→ **Brief**
Word-for-word transcription needed. Include every entry below but no pictures.

→ **Change detection outputs**
● ● ● ● ● ● ●

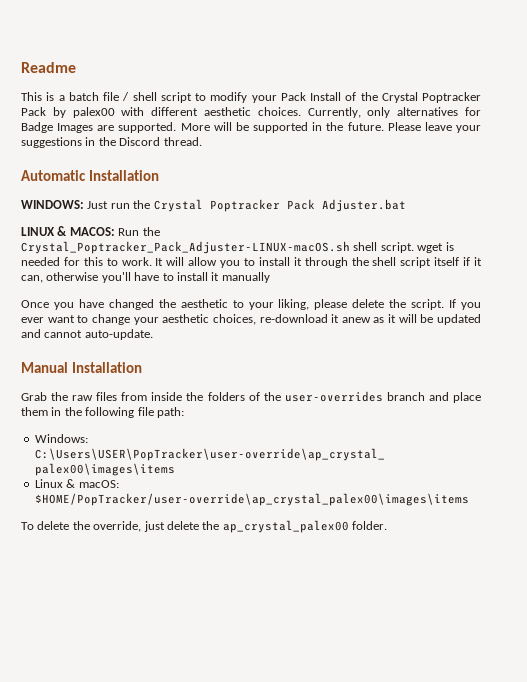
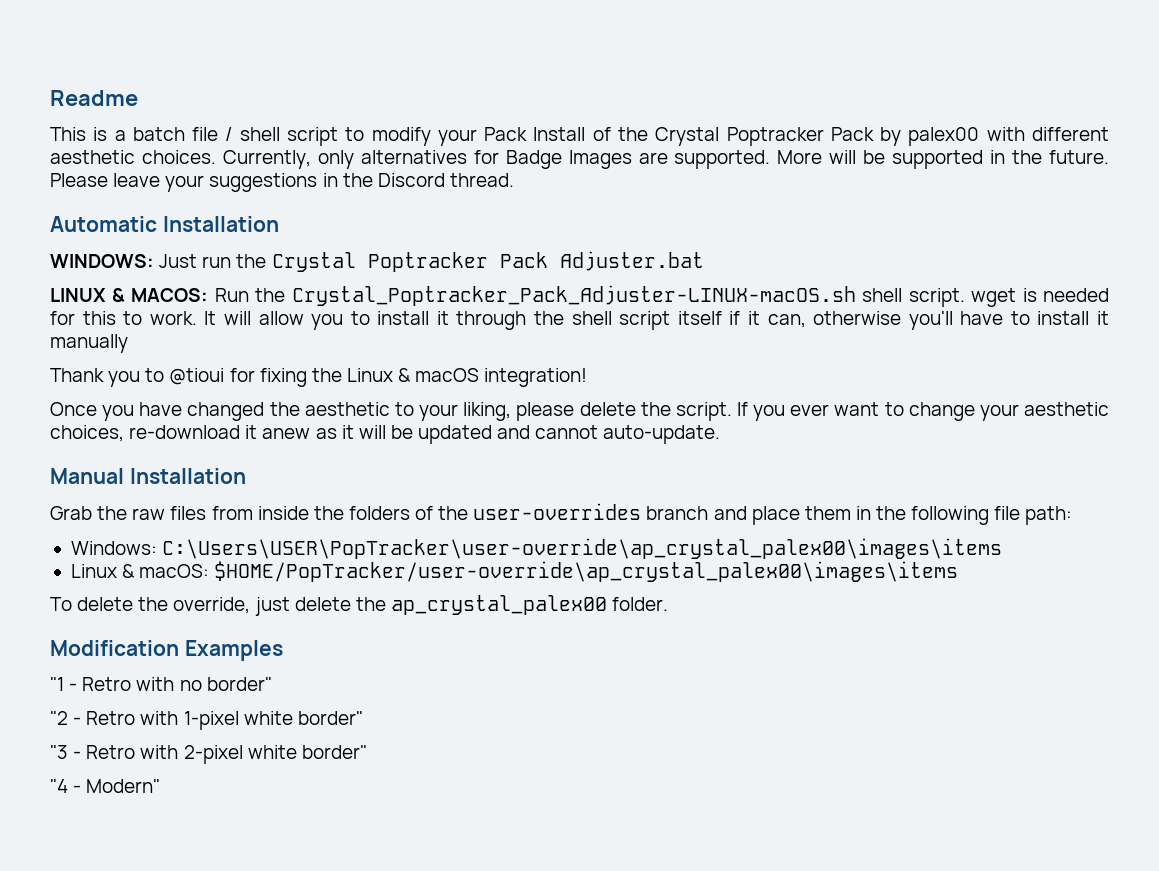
+ Thank you to @tioui for fixing the Linux & macOS integration!
+ Modification Examples
+ "1 - Retro with no border"
+ "2 - Retro with 1-pixel white border"
+ "3 - Retro with 2-pixel white border"
+ "4 - Modern"

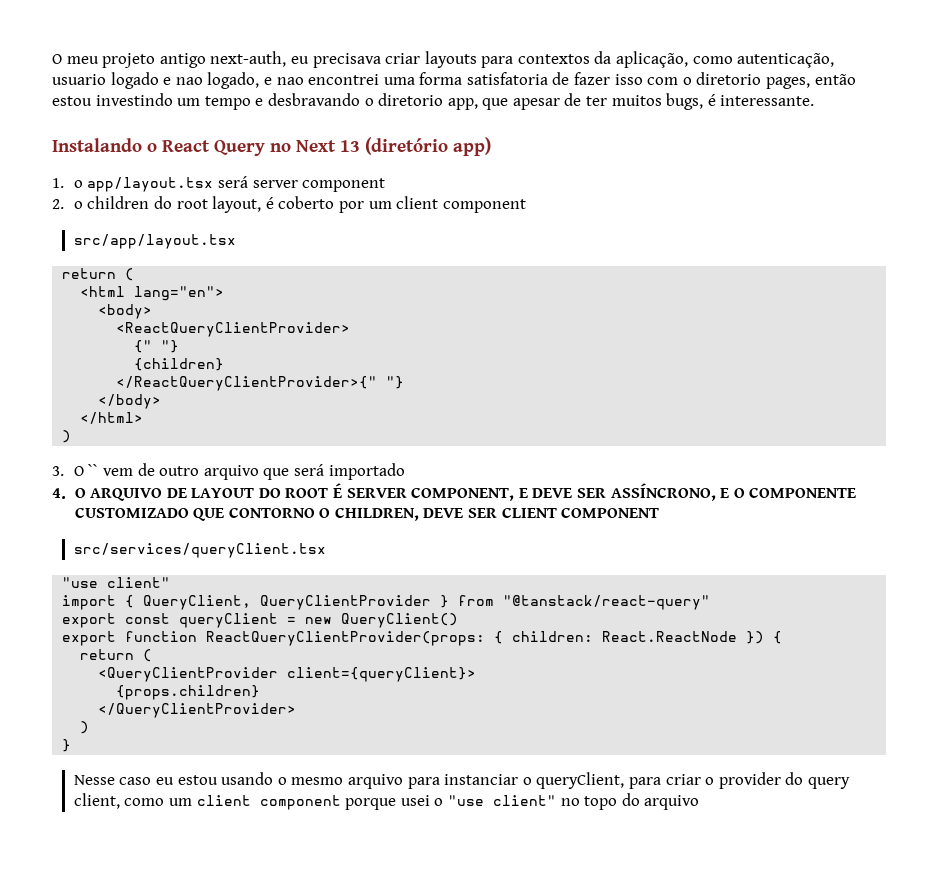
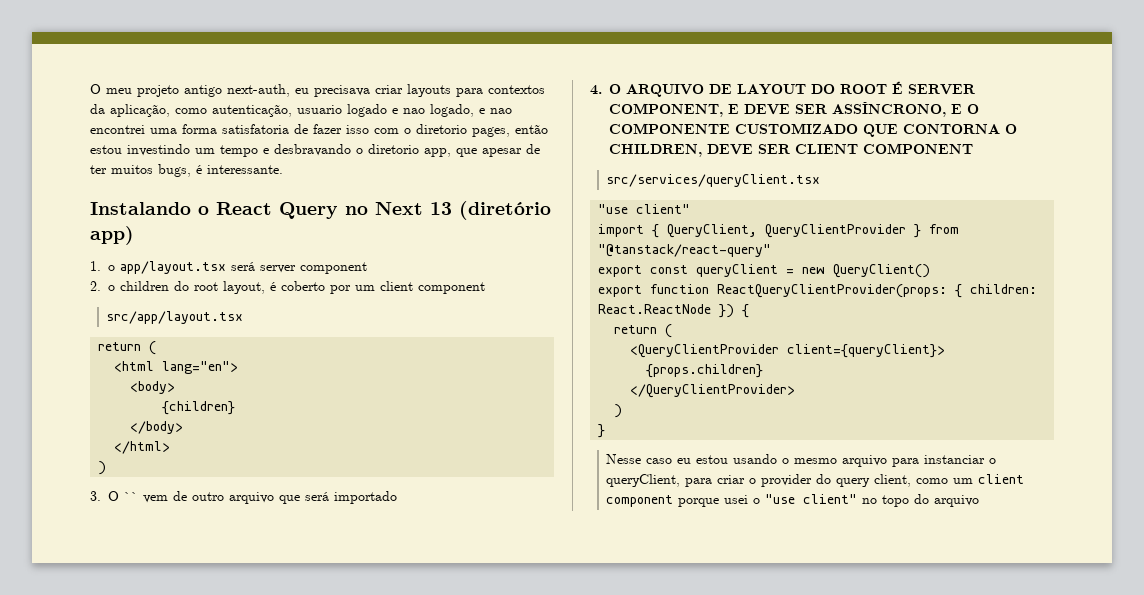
- <ReactQueryClientProvider>
- {" "}
- </ReactQueryClientProvider>{" "}
- 4. O ARQUIVO DE LAYOUT DO ROOT É SERVER COMPONENT, E DEVE SER ASSÍNCRONO, E O COMPONENTE CUSTOMIZADO QUE CONTORNO O CHILDREN, DEVE SER CLIENT COMPONENT
+ 4. O ARQUIVO DE LAYOUT DO ROOT É SERVER COMPONENT, E DEVE SER ASSÍNCRONO, E O COMPONENTE CUSTOMIZADO QUE CONTORNA O CHILDREN, DEVE SER CLIENT COMPONENT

● ● ● ● ● ● ●

→ **Your response**
+ Thank you to @tioui for fixing the Linux & macOS integration!
+ Modification Examples
+ "1 - Retro with no border"
+ "2 - Retro with 1-pixel white border"
+ "3 - Retro with 2-pixel white border"
+ "4 - Modern"

- <ReactQueryClientProvider>
- {" "}
- </ReactQueryClientProvider>{" "}
- 4. O ARQUIVO DE LAYOUT DO ROOT É SERVER COMPONENT, E DEVE SER ASSÍNCRONO, E O COMPONENTE CUSTOMIZADO QUE CONTORNO O CHILDREN, DEVE SER CLIENT COMPONENT
+ 4. O ARQUIVO DE LAYOUT DO ROOT É SERVER COMPONENT, E DEVE SER ASSÍNCRONO, E O COMPONENTE CUSTOMIZADO QUE CONTORNA O CHILDREN, DEVE SER CLIENT COMPONENT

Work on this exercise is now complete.